Lines in which "quantitative" appears should be pulled from the data below.

• SUPPLIED ENTRIES
----

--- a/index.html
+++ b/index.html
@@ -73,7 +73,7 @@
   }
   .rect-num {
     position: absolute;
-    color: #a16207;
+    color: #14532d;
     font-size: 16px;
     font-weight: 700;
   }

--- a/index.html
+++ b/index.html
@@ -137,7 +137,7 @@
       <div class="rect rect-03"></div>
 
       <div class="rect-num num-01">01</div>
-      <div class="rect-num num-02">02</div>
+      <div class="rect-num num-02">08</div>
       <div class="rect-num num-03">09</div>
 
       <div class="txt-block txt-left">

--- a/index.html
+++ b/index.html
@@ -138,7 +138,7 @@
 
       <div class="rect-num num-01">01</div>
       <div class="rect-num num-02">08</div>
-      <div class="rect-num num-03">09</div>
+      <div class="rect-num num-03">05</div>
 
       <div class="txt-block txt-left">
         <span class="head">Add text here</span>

----

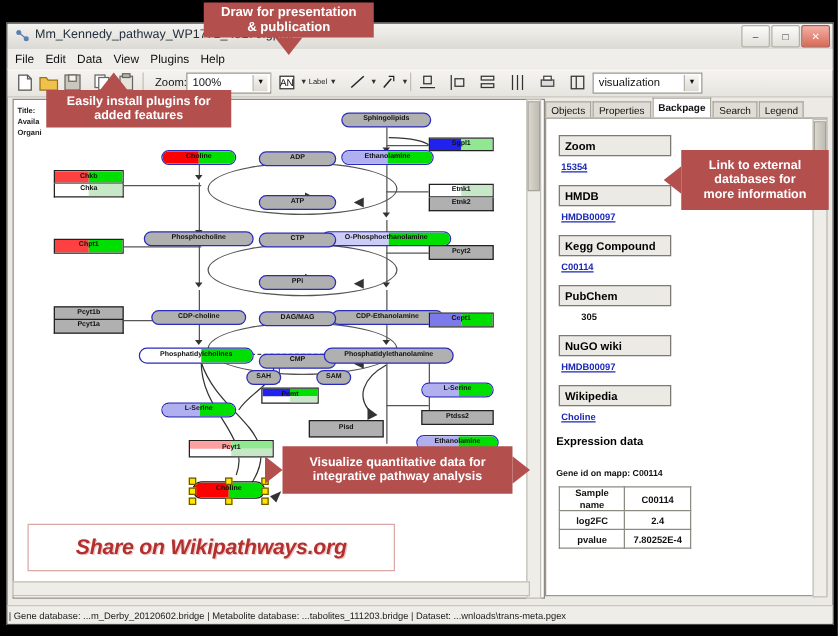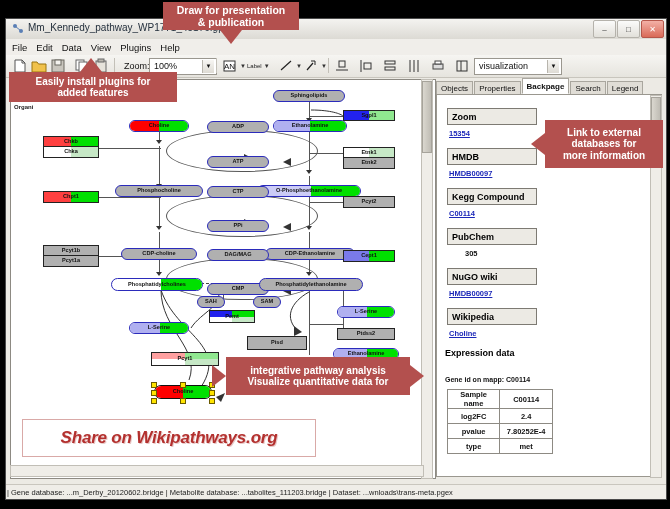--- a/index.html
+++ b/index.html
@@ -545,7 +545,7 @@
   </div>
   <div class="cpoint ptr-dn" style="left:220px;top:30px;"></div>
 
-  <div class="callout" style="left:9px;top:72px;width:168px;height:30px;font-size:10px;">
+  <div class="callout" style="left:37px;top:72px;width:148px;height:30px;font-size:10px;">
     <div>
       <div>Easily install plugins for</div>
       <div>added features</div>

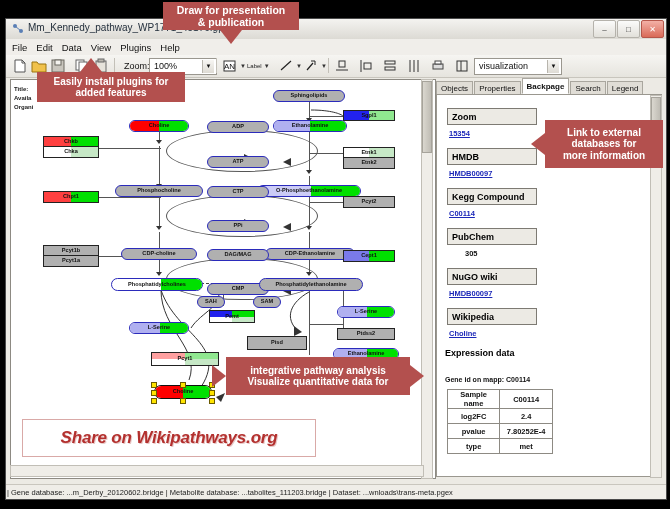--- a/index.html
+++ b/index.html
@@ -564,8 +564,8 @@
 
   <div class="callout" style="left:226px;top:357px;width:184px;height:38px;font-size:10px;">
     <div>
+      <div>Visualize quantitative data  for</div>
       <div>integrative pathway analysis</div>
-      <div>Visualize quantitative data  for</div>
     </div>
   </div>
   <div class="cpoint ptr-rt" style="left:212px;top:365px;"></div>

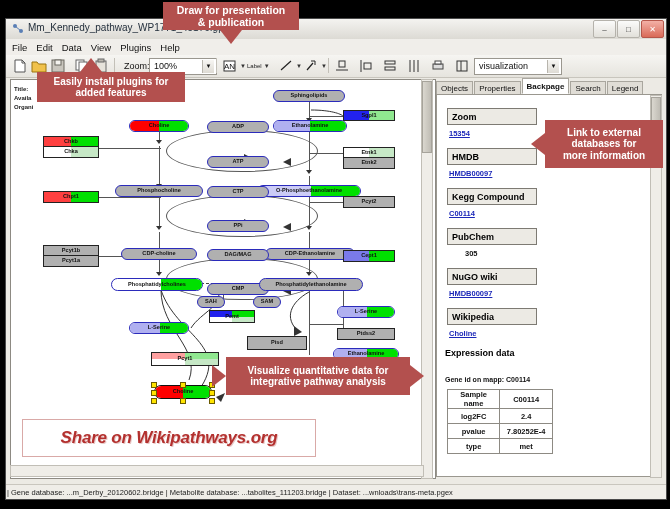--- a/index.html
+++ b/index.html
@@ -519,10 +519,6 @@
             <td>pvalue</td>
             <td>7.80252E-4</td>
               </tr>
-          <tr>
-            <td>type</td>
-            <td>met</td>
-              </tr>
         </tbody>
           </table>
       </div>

----

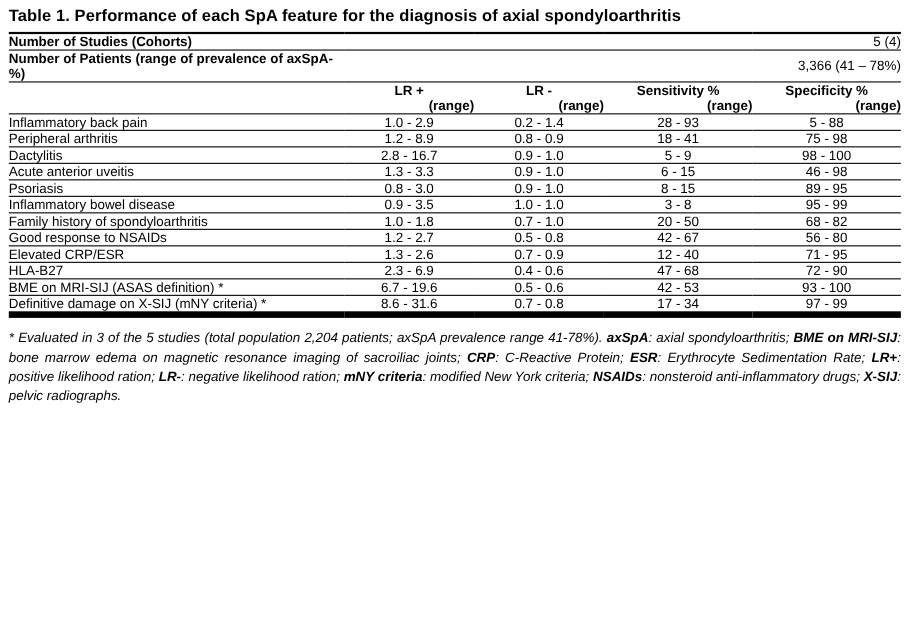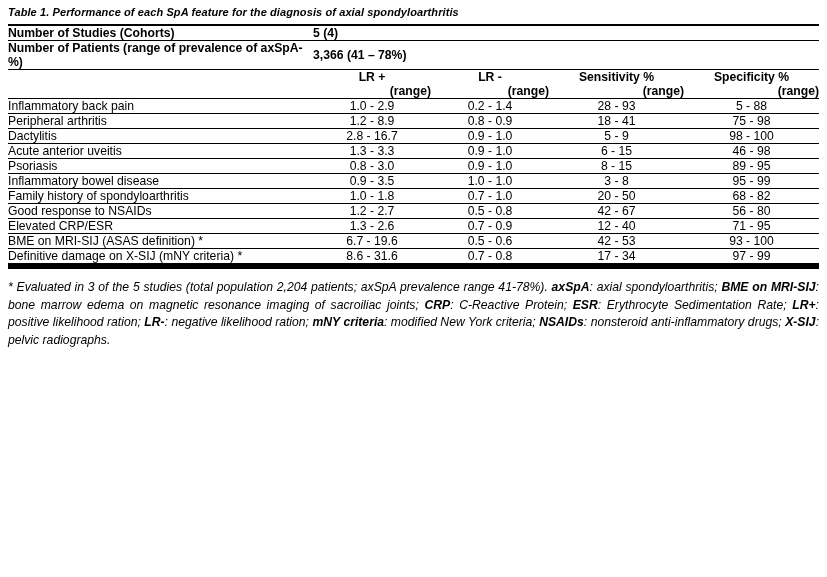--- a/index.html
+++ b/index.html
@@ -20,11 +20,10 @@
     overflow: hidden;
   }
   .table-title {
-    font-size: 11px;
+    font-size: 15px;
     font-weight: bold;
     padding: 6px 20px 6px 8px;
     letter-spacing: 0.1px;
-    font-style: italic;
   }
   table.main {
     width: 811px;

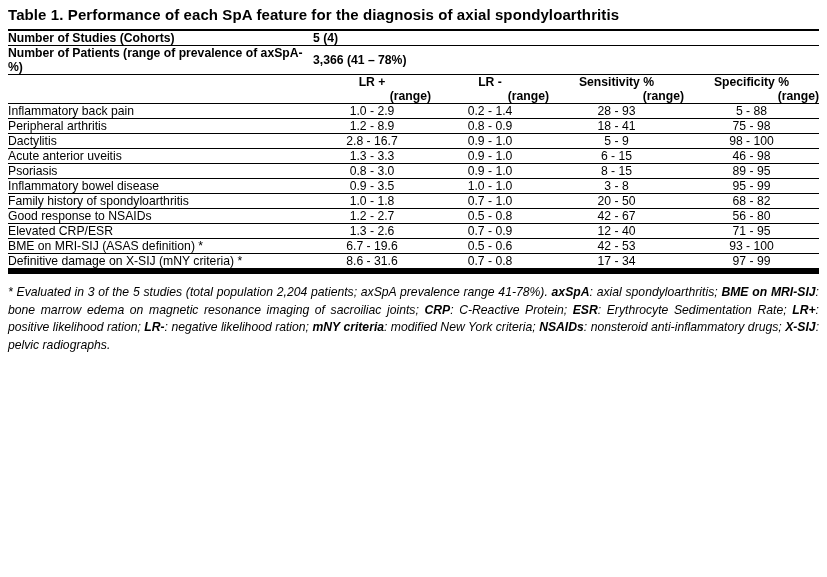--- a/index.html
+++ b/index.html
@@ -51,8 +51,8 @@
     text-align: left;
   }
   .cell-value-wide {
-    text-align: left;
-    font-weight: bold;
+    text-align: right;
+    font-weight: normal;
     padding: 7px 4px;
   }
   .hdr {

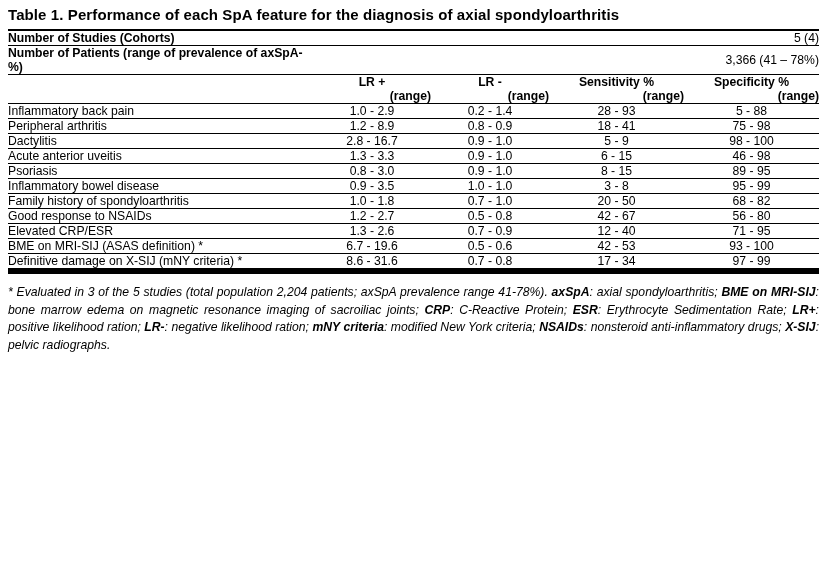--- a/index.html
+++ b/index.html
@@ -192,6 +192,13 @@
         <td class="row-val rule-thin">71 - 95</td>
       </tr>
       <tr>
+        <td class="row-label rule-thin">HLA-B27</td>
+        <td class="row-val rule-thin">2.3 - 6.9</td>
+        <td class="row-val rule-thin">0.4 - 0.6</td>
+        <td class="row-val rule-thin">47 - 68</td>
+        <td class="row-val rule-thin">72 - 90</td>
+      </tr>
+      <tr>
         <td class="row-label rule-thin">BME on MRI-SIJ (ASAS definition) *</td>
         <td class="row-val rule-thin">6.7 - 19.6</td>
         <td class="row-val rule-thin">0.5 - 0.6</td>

----

• TASK ANSWER
+      <div>Visualize quantitative data  for</div>
-      <div>Visualize quantitative data  for</div>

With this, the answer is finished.